Ayrıca, 6 Şubat 2023’te meydana gelen Kahramanmaraş merkezli depremler sonrası yardıma gelen Japon Afet Yardım Ekibiyle bir araya geldik ve Türk halkı adına onlara bir kez daha minnettarlığımızı sunduk.

Tokyo’daki Yunus Emre Enstitüsünde, el sanatları, Türkçe ve Türk musikisi kurslarına katılan Japon vatandaşlarıyla buluştuk. Başkentte, güzel bir şekilde inşa edilen Tokyo Camii’nde dostlarımızla bir araya gelmek de önemli bir ziyaret oldu.

Türkiye ile Japonya arasındaki ilişkilerin temellerinin atılmasında önemli bir rol üstlenen, Türk toplumunun temsilcisi ve Japonya’da İslam’a dair önemli çalışmalar yapmış olan büyük bilim insanı Abdürreşid İbrahim Efendi’nin kabrini ziyaret ettik.

Japonya’nın Nagoya şehrinde Türk toplumu temsilcileriyle bir araya geldik. Gifu Fatih Camii ve Tsushima Ayasofya Camii derneklerini ziyaret ederek hemşehrilerimizle sohbet ettik ve sorunlarını dinledik. Bizi samimiyetle karşılayan, Türkiye’den uzakta ev sahipliği yapan hemşehrilerimize teşekkürlerimi iletiyorum.

SORU: Japon İmparatoruyla yaptığınız görüşme, sizi kabul etmesi gerçekten önemliydi. Bu durum bize neyi gösteriyor?

İlişkilerimizin 100. yılına yaklaşırken, hem Temsilciler Meclisi hem de Danışma Meclisi başkanlarıyla yaptığımız yapıcı görüşmeler, Japonya’nın Türkiye’ye ve ilişkilerimize verdiği önemi gösteriyor.

Görüşmelerimizde Türkiye’nin artan uluslararası nüfuzu ve dünya meselelerine etkin çözümler üretebilme kapasitesinin sağladığı etkiyi gözlemledik.

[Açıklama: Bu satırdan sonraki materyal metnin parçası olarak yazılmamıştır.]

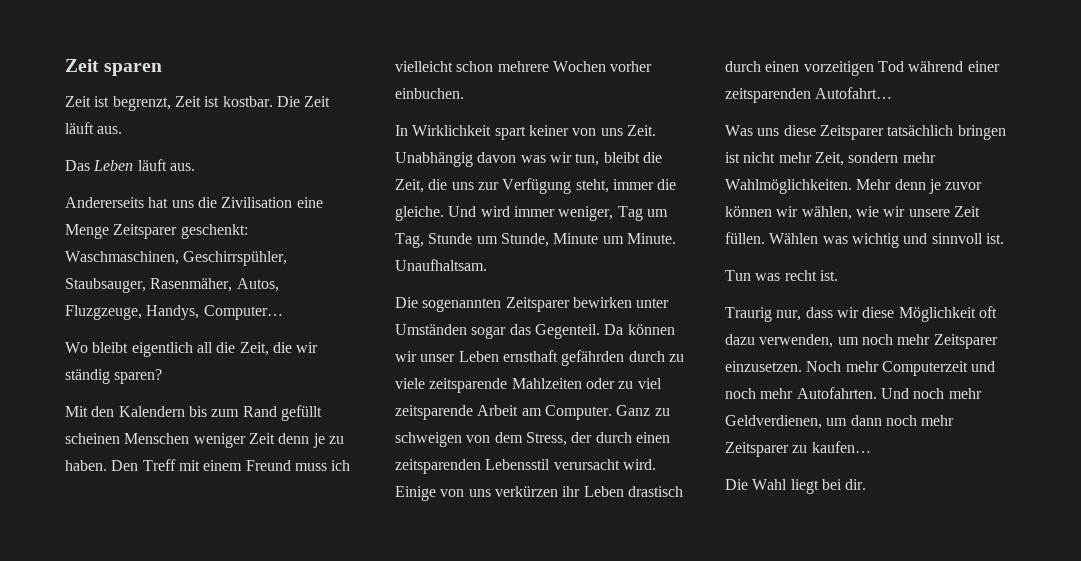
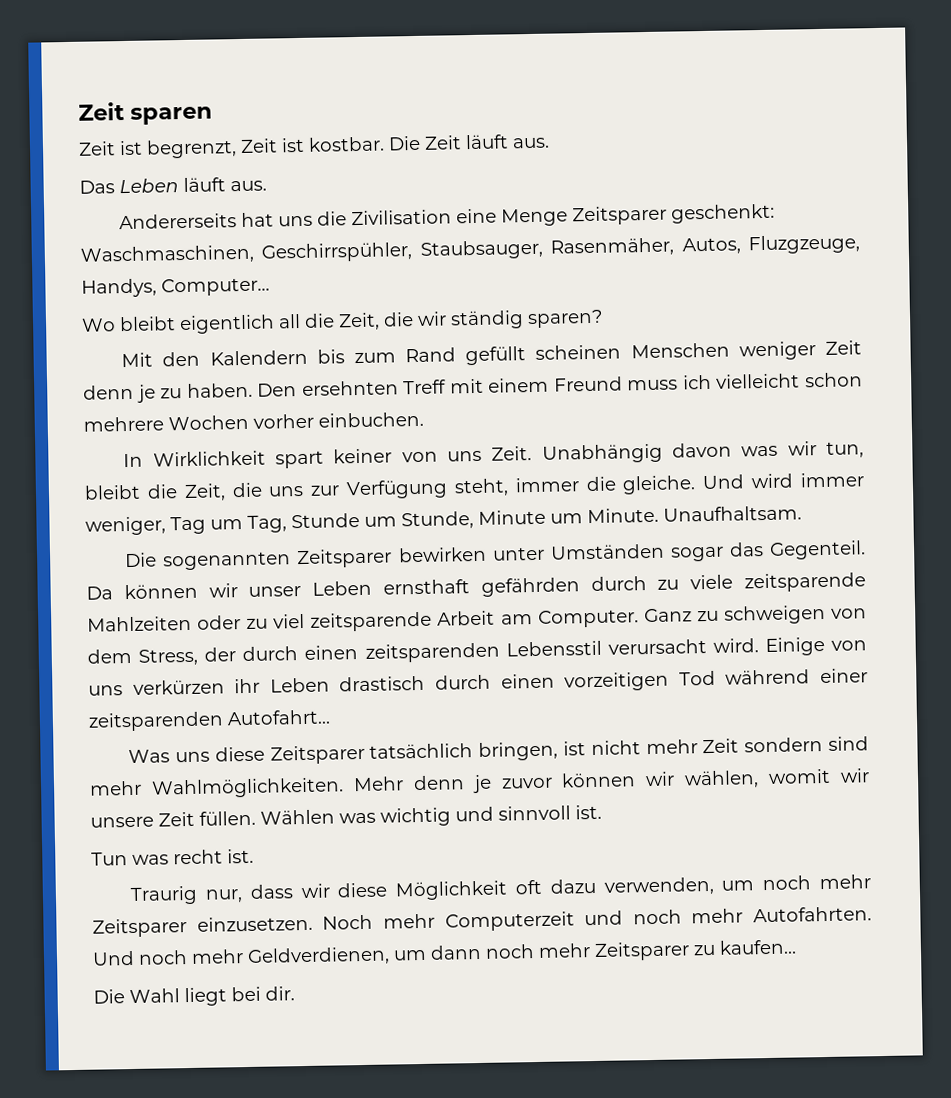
- Den Treff mit einem Freund muss ich vielleicht schon mehrere Wochen vorher einbuchen.
+ Den ersehnten Treff mit einem Freund muss ich vielleicht schon mehrere Wochen vorher einbuchen.
- Was uns diese Zeitsparer tatsächlich bringen ist nicht mehr Zeit, sondern mehr Wahlmöglichkeiten.
+ Was uns diese Zeitsparer tatsächlich bringen, ist nicht mehr Zeit sondern sind mehr Wahlmöglichkeiten.
- Mehr denn je zuvor können wir wählen, wie wir unsere Zeit füllen.
+ Mehr denn je zuvor können wir wählen, womit wir unsere Zeit füllen.

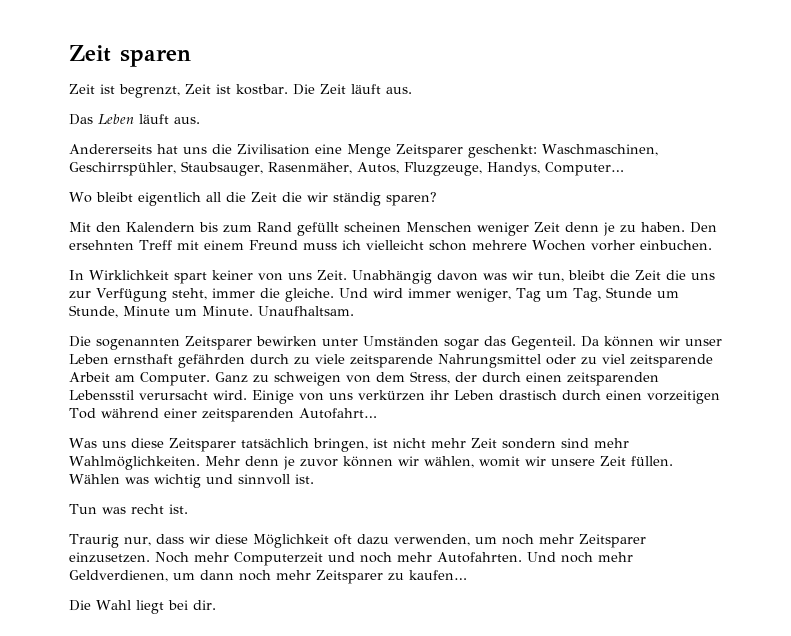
- Wo bleibt eigentlich all die Zeit, die wir ständig sparen?
+ Wo bleibt eigentlich all die Zeit die wir ständig sparen?
- Unabhängig davon was wir tun, bleibt die Zeit, die uns zur Verfügung steht, immer die gleiche.
+ Unabhängig davon was wir tun, bleibt die Zeit die uns zur Verfügung steht, immer die gleiche.
- Da können wir unser Leben ernsthaft gefährden durch zu viele zeitsparende Mahlzeiten oder zu viel zeitsparende Arbeit am Computer.
+ Da können wir unser Leben ernsthaft gefährden durch zu viele zeitsparende Nahrungsmittel oder zu viel zeitsparende Arbeit am Computer.

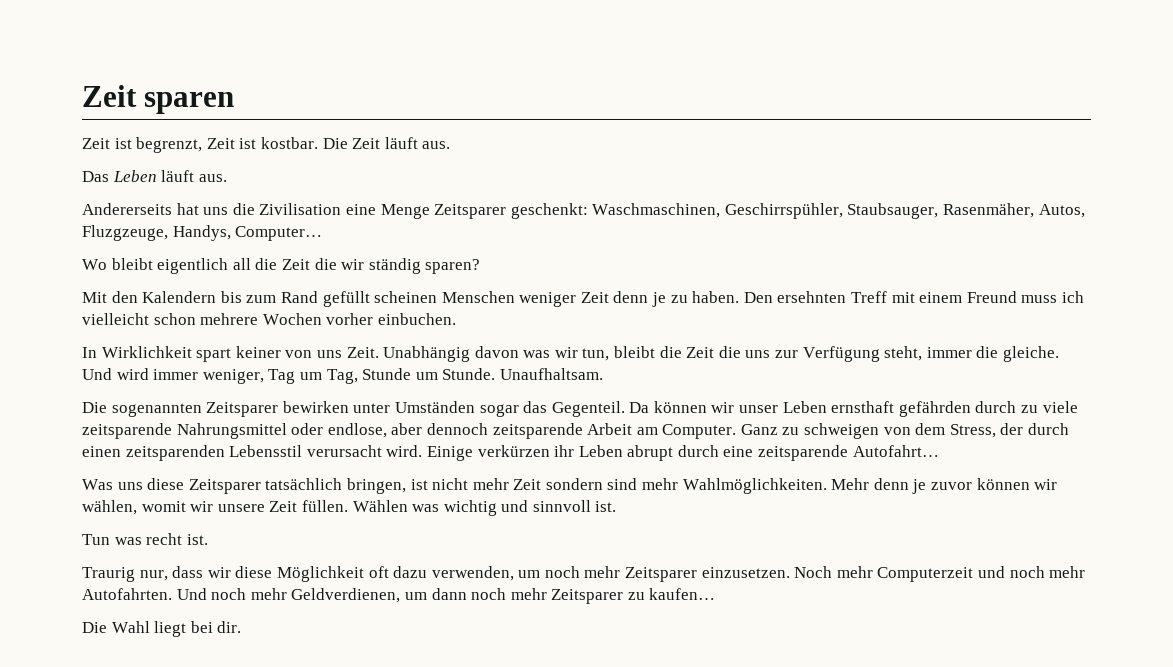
- Und wird immer weniger, Tag um Tag, Stunde um Stunde, Minute um Minute.
+ Und wird immer weniger, Tag um Tag, Stunde um Stunde.
- Da können wir unser Leben ernsthaft gefährden durch zu viele zeitsparende Nahrungsmittel oder zu viel zeitsparende Arbeit am Computer.
+ Da können wir unser Leben ernsthaft gefährden durch zu viele zeitsparende Nahrungsmittel oder endlose, aber dennoch zeitsparende Arbeit am Computer.
- Einige von uns verkürzen ihr Leben drastisch durch einen vorzeitigen Tod während einer zeitsparenden Autofahrt…
+ Einige verkürzen ihr Leben abrupt durch eine zeitsparende Autofahrt…

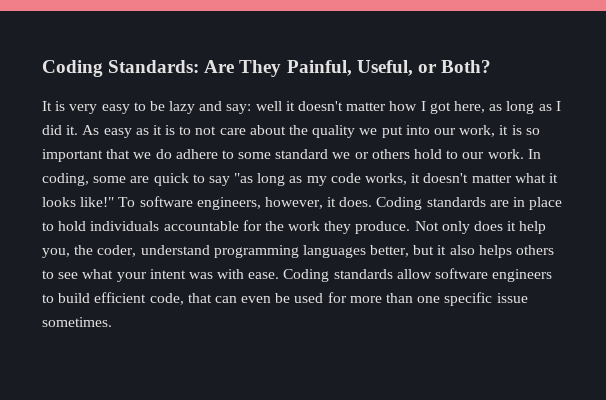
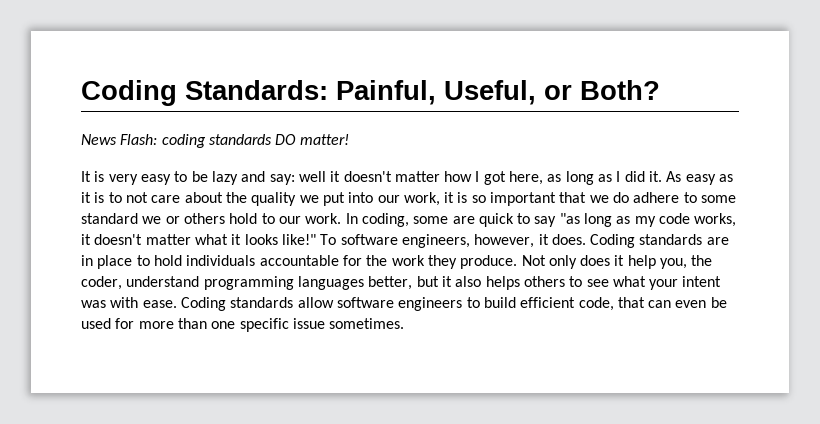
- Coding Standards: Are They Painful, Useful, or Both?
+ Coding Standards: Painful, Useful, or Both?
+ News Flash: coding standards DO matter!

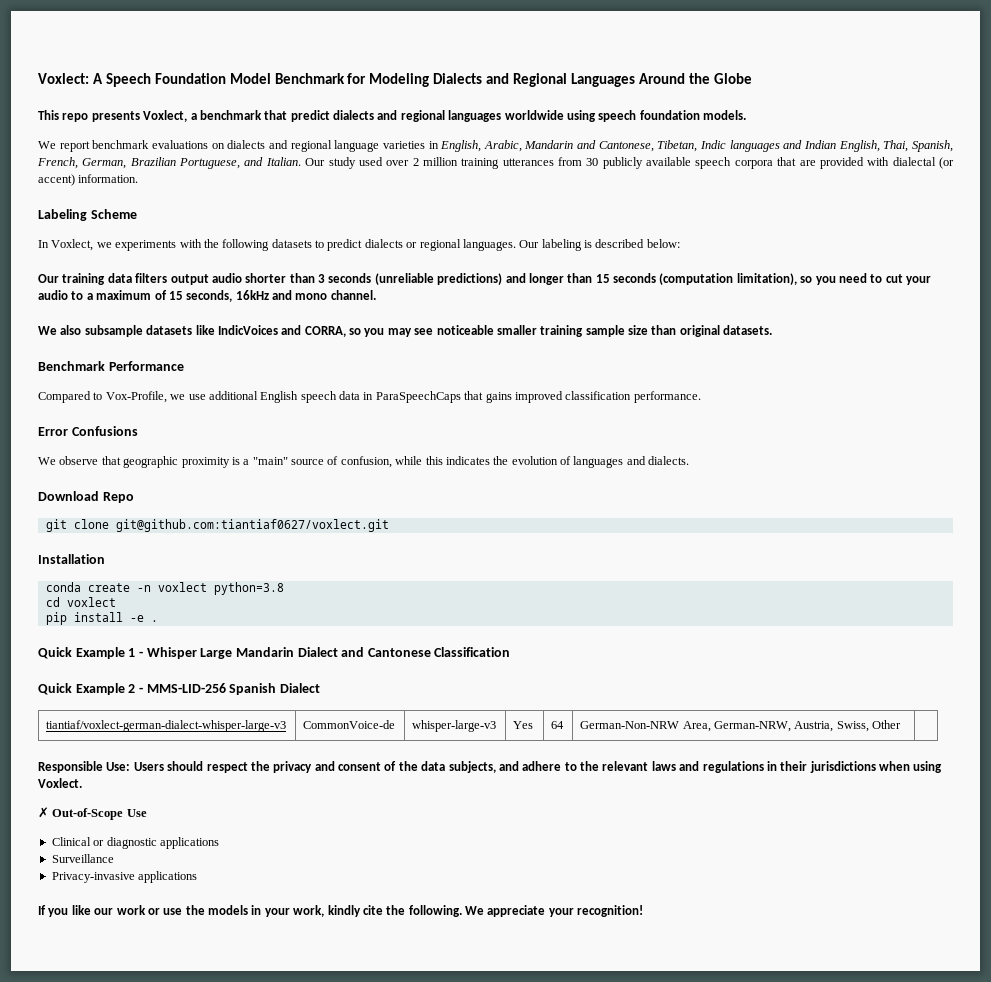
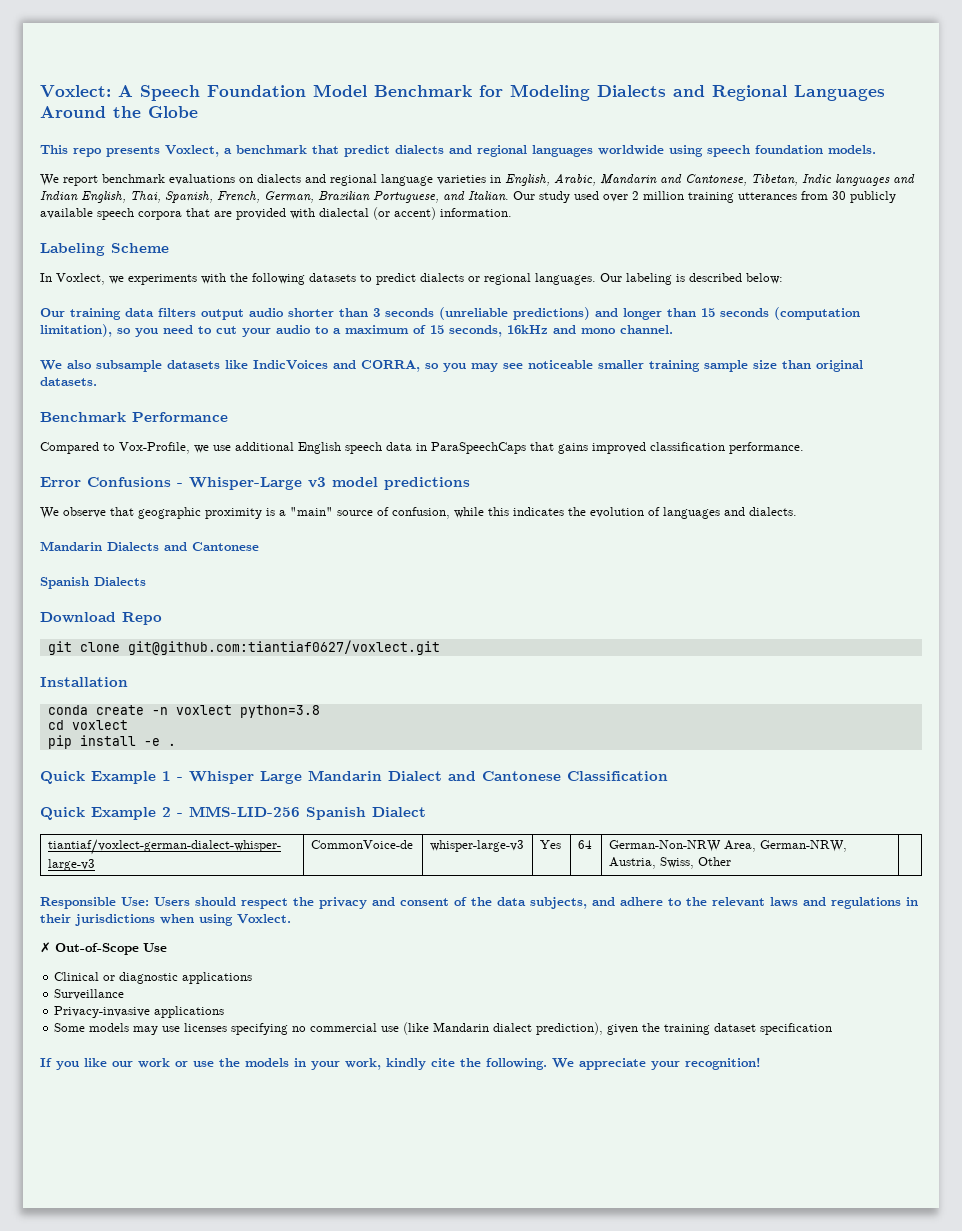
- Error Confusions
+ Error Confusions - Whisper-Large v3 model predictions
+ Mandarin Dialects and Cantonese
+ Spanish Dialects
+ Some models may use licenses specifying no commercial use (like Mandarin dialect prediction), given the training dataset specification

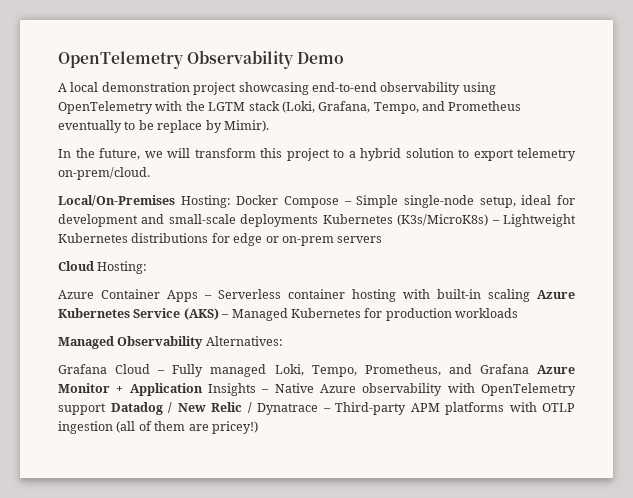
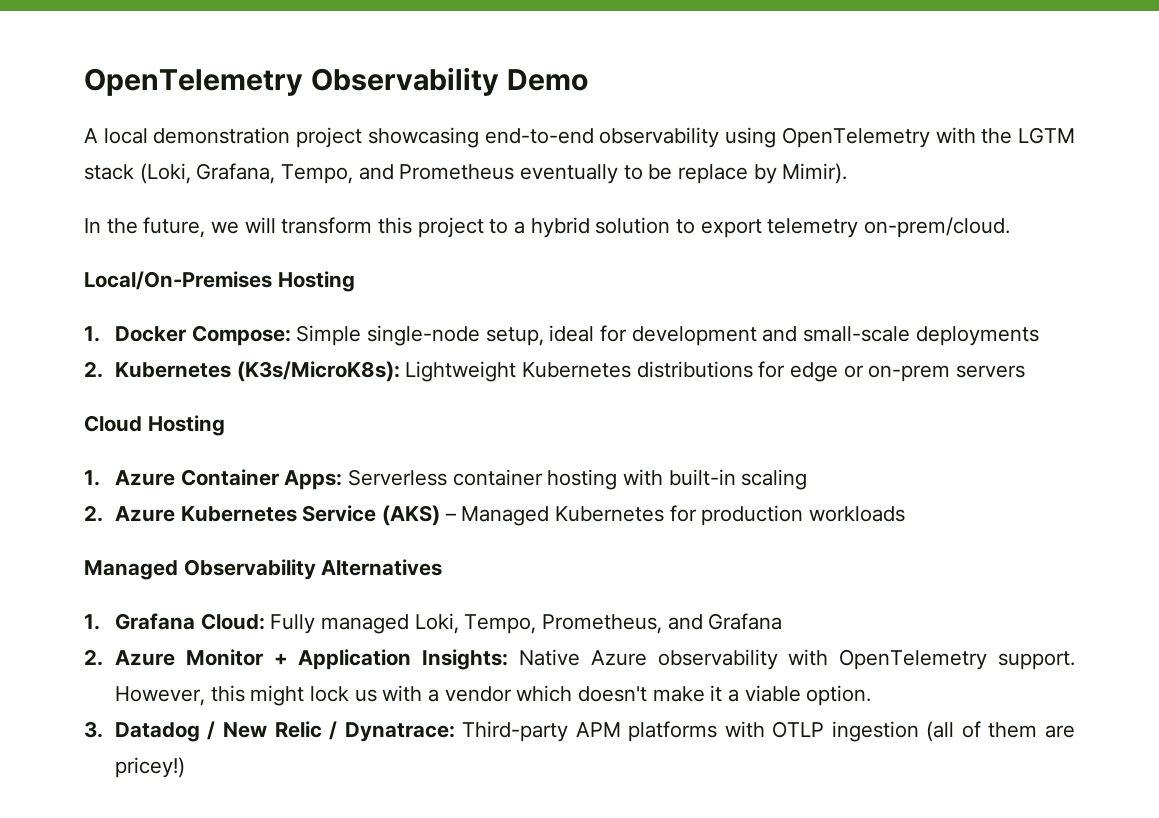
- Local/On-Premises Hosting: Docker Compose – Simple single-node setup, ideal for development and small-scale deployments Kubernetes (K3s/MicroK8s) – Lightweight Kubernetes distributions for edge or on-prem servers
+ Local/On-Premises Hosting
+ 1. Docker Compose: Simple single-node setup, ideal for development and small-scale deployments
+ 2. Kubernetes (K3s/MicroK8s): Lightweight Kubernetes distributions for edge or on-prem servers
- Cloud Hosting:
- Azure Container Apps – Serverless container hosting with built-in scaling Azure Kubernetes Service (AKS) – Managed Kubernetes for production workloads
+ Cloud Hosting
+ 1. Azure Container Apps: Serverless container hosting with built-in scaling
+ 2. Azure Kubernetes Service (AKS) – Managed Kubernetes for production workloads
- Managed Observability Alternatives:
- Grafana Cloud – Fully managed Loki, Tempo, Prometheus, and Grafana Azure Monitor + Application Insights – Native Azure observability with OpenTelemetry support Datadog / New Relic / Dynatrace – Third-party APM platforms with OTLP ingestion (all of them are pricey!)
+ Managed Observability Alternatives
+ 1. Grafana Cloud: Fully managed Loki, Tempo, Prometheus, and Grafana
+ 2. Azure Monitor + Application Insights: Native Azure observability with OpenTelemetry support. However, this might lock us with a vendor which doesn't make it a viable option.
+ 3. Datadog / New Relic / Dynatrace: Third-party APM platforms with OTLP ingestion (all of them are pricey!)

Bu durumun zamanla nasıl geliştiğine tanıklık ediyoruz.

Suriye ve Filistin meseleleri gibi konular gündeme geldiğinde Türkiye’nin görüşlerinin ve potansiyel iş birliklerinin dikkatle izlendiğini görmek, Türkiye’nin uluslararası alandaki etkisini ortaya koyuyor.

Biz, “Uluslararası ilişkilerde toplantı yaparak sorun çözdük” söyleminin ötesindeyiz. Nitelikli ve ön yargısız bir şekilde, Türkiye’nin millî çıkarlarını öne alan ilişkilere odaklanmalıyız. Türkiye’nin millî ekseni, asıl noktamızdır.

Dünya yeni bir döneme giriş yaparken, bu evrimin nasıl şekilleneceği belirsiz görünüyor. Ancak çok kutupluluğun ve çok kültürlülüğün bu dönemin temel özellikleri arasında yer alacağını düşünüyorum. Bu çerçevede, potansiyeli yüksek birkaç ülkenin varlığı dikkat çekiyor ve Türkiye ile Japonya bu ülkeler arasında bulunuyor.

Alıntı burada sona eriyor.